◆ **PROBLEM TO SOLVE**
The lines from the one containing "total: 55.30 -> 125.40" to the end of the entries, both included, are what you need to transcribe exactly, without pictures and without anything else.

◆ **INPUT**
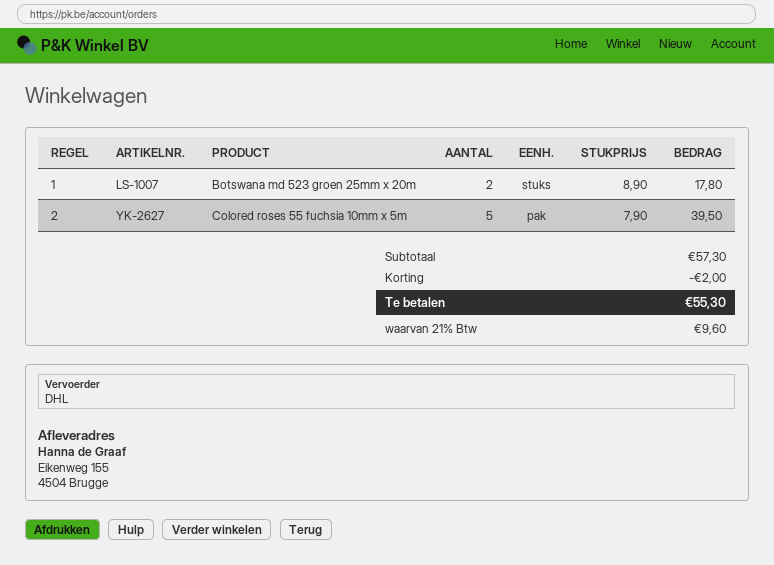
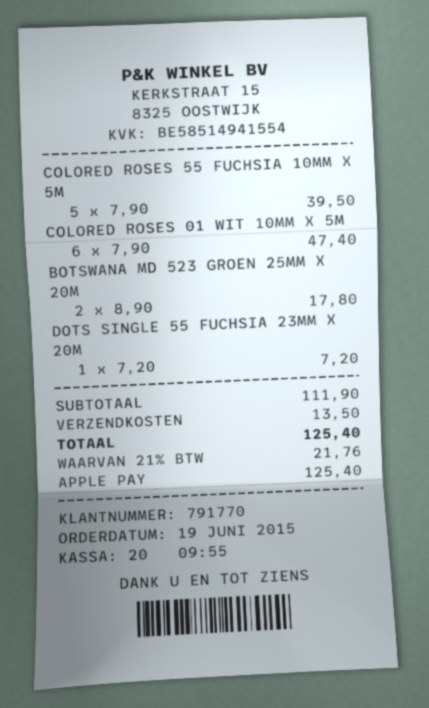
COLORED ROSES 01 WIT 10MM X 5M: none -> 6 x 7.90 = 47.40
DOTS SINGLE 55 FUCHSIA 23MM X 20M: none -> 1 x 7.20 = 7.20
subtotal: 57.30 -> 111.90
discount: 2.00 -> none
shipping: none -> 13.50
tax: 21% = 9.60 -> 21% = 21.76
total: 55.30 -> 125.40

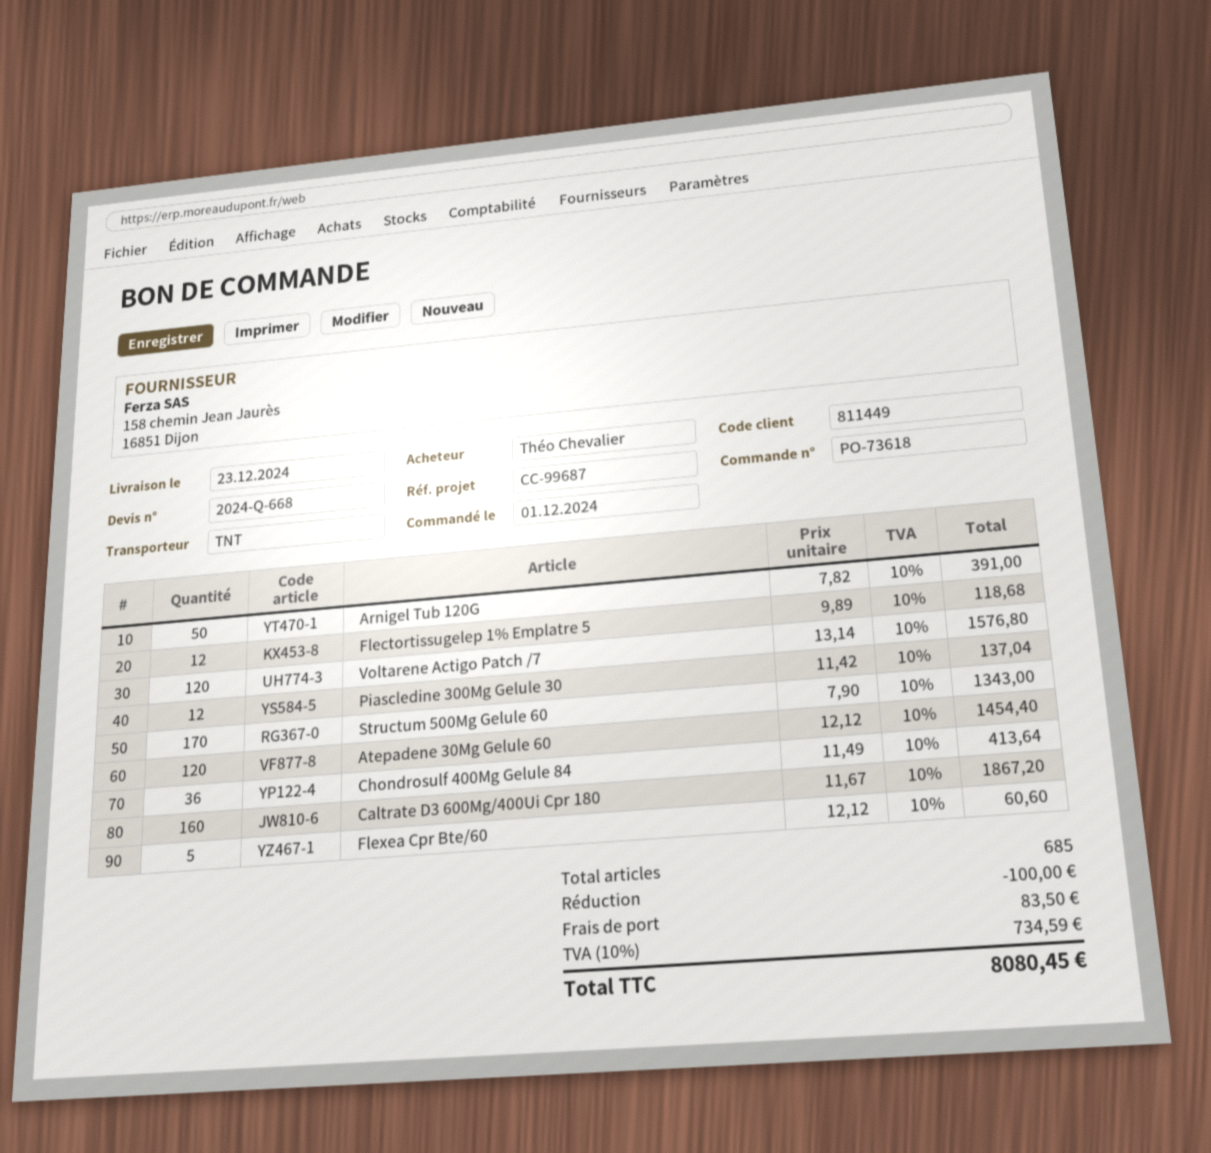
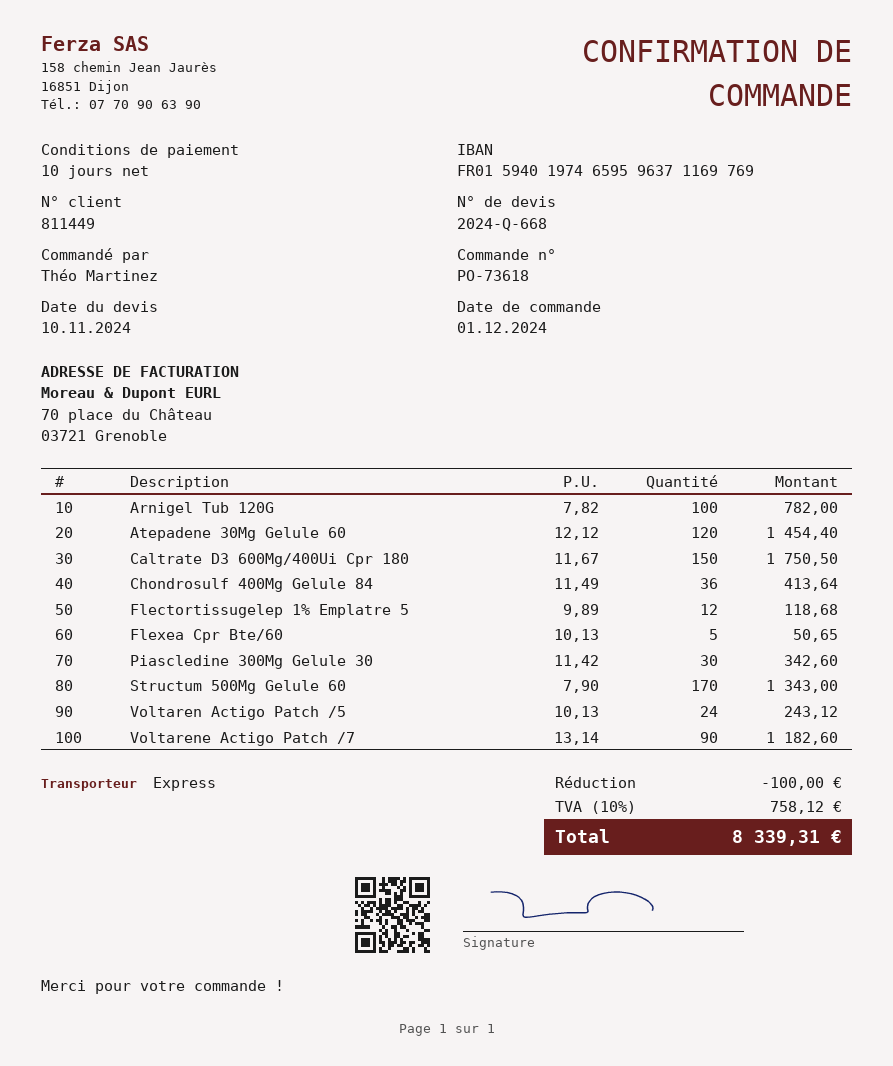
ordered by: Théo Chevalier -> Théo Martinez
shipping method: TNT -> express
Arnigel Tub 120G: 50 x 7.82 = 391.00 -> 100 x 7.82 = 782.00
Voltarene Actigo Patch /7: 120 x 13.14 = 1576.80 -> 90 x 13.14 = 1182.60
Piascledine 300Mg Gelule 30: 12 x 11.42 = 137.04 -> 30 x 11.42 = 342.60
Caltrate D3 600Mg/400Ui Cpr 180: 160 x 11.67 = 1867.20 -> 150 x 11.67 = 1750.50
Flexea Cpr Bte/60: 5 x 12.12 = 60.60 -> 5 x 10.13 = 50.65
Voltaren Actigo Patch /5: none -> 24 x 10.13 = 243.12
shipping: 83.50 -> none
tax: 10% = 734.59 -> 10% = 758.12
total: 8080.45 -> 8339.31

◆ **TASK ANSWER**
total: 55.30 -> 125.40

ordered by: Théo Chevalier -> Théo Martinez
shipping method: TNT -> express
Arnigel Tub 120G: 50 x 7.82 = 391.00 -> 100 x 7.82 = 782.00
Voltarene Actigo Patch /7: 120 x 13.14 = 1576.80 -> 90 x 13.14 = 1182.60
Piascledine 300Mg Gelule 30: 12 x 11.42 = 137.04 -> 30 x 11.42 = 342.60
Caltrate D3 600Mg/400Ui Cpr 180: 160 x 11.67 = 1867.20 -> 150 x 11.67 = 1750.50
Flexea Cpr Bte/60: 5 x 12.12 = 60.60 -> 5 x 10.13 = 50.65
Voltaren Actigo Patch /5: none -> 24 x 10.13 = 243.12
shipping: 83.50 -> none
tax: 10% = 734.59 -> 10% = 758.12
total: 8080.45 -> 8339.31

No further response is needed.